ASH Daily news for 15 April 2016
April 15, 2016
- Wales: Prisoner suicide linked to smoking ban
- Nottinghamshire: Council considers banning smoking for staff in worktime
- US: No change in tobacco use among youth; e-cigarettes preferred
- US: California pension system reconsiders tobacco divestment
- India: In health warning showdown, tobacco industry turns to top court
- India: Delhi govt bans manufacture, sale of all forms of chewing tobacco for one year
- US: FDA’s anti-e-cig regulation
- US: Boy, 14, blinded in one eye after e-cigarette exploded in his face
Wales: Prisoner suicide linked to smoking ban
A prisoner has killed himself after allegedly being stopped from smoking in Swansea jail. The prison authorities say the prison has been operating normally since going smoke free and that all prisoners are able to have the support to quit smoking if they need it.
A prison service spokeswoman said: “As with all deaths in custody there will be an investigation by the Independent Prisons and Probation Ombudsman.”Source: Swansea Sound – 12 April 2016
Nottinghamshire: Council considers banning smoking for staff in worktime
As part of its commitment to promote better workplace health for its employees, Nottinghamshire County Council will be considering plans to create a smoke free working environment for all its employees from May 2016.
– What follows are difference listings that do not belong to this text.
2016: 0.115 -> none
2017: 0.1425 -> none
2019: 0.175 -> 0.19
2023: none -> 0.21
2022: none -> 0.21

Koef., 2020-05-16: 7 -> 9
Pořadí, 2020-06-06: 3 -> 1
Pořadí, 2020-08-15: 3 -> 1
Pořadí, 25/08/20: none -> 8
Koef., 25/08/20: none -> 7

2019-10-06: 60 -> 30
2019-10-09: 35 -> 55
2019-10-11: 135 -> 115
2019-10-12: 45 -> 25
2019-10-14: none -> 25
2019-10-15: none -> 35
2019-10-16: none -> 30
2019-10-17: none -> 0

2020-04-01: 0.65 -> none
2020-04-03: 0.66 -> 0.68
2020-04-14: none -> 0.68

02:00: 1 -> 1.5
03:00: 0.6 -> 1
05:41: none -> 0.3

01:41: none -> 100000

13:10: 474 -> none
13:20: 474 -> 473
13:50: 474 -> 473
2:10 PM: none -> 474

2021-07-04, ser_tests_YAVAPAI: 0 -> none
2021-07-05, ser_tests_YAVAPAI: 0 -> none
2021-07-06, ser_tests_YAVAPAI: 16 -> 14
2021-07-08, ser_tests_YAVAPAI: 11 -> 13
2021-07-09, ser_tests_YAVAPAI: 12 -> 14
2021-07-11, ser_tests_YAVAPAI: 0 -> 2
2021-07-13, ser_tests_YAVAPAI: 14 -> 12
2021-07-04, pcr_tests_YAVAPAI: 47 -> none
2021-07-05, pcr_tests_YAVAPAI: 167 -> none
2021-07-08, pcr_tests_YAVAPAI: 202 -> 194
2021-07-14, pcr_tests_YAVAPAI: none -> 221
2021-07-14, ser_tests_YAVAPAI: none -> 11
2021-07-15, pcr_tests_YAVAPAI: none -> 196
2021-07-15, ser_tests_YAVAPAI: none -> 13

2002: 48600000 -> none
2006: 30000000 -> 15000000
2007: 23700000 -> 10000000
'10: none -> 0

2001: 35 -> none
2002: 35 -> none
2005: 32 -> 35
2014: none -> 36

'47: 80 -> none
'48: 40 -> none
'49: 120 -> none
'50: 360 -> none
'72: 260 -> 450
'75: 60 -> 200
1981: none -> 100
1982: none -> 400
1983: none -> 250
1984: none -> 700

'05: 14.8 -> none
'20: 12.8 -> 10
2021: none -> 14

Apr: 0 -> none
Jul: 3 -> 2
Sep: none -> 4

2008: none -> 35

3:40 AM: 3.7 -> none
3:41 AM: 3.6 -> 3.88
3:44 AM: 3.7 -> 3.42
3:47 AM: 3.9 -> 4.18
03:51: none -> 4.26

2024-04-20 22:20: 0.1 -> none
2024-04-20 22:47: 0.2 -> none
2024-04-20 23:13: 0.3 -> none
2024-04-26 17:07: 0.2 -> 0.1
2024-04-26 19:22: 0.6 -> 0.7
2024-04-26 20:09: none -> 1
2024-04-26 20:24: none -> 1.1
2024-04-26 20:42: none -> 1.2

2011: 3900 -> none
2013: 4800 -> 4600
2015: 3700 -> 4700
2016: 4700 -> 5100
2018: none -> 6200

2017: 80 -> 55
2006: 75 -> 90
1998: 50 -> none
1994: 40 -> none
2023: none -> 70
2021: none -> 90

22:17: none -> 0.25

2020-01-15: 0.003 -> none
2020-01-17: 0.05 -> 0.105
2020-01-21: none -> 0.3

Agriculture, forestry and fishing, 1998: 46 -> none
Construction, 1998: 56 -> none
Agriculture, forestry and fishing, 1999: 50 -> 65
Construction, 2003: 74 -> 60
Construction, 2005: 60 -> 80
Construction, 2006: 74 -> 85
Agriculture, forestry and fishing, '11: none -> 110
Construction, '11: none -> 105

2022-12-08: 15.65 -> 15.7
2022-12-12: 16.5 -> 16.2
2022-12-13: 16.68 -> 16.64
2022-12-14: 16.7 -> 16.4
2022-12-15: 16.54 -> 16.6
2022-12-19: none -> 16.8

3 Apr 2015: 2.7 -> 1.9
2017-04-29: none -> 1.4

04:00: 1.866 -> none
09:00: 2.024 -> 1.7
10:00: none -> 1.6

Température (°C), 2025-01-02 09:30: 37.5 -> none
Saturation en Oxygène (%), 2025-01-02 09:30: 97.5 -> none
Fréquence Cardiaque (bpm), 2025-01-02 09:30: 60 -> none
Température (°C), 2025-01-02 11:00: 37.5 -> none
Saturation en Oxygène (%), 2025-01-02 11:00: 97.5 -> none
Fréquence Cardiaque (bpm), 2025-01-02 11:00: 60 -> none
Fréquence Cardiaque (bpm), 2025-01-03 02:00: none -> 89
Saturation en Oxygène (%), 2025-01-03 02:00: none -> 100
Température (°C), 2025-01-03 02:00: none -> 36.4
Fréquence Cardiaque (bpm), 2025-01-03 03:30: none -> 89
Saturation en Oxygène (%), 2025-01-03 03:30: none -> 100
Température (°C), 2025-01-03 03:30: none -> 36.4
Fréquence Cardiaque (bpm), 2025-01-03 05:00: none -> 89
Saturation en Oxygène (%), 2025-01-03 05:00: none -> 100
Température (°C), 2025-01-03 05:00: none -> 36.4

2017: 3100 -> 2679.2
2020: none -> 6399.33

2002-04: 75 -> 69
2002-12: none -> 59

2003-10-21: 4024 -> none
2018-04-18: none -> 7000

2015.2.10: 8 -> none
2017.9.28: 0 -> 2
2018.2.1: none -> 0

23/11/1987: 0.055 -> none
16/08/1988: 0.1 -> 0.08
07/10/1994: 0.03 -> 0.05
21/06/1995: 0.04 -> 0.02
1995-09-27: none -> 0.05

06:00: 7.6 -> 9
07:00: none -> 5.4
The council’s updated Smoke Free Policy will mean council employees will not be permitted to smoke while at work or on council business. The final decision will be taken at the Policy Committee meeting on 20 April.Source: Worksop Guardian – 14 April 2016
US: No change in tobacco use among youth; e-cigarettes preferred
Overall tobacco use among U.S. middle and high school students has not changed since 2011, a period in which use of electronic cigarettes increased dramatically, U.S. health officials said.
Given that most adult smokers begin using tobacco before age 20, health officials are concerned over the lack of progress in reducing tobacco use among U.S. youth.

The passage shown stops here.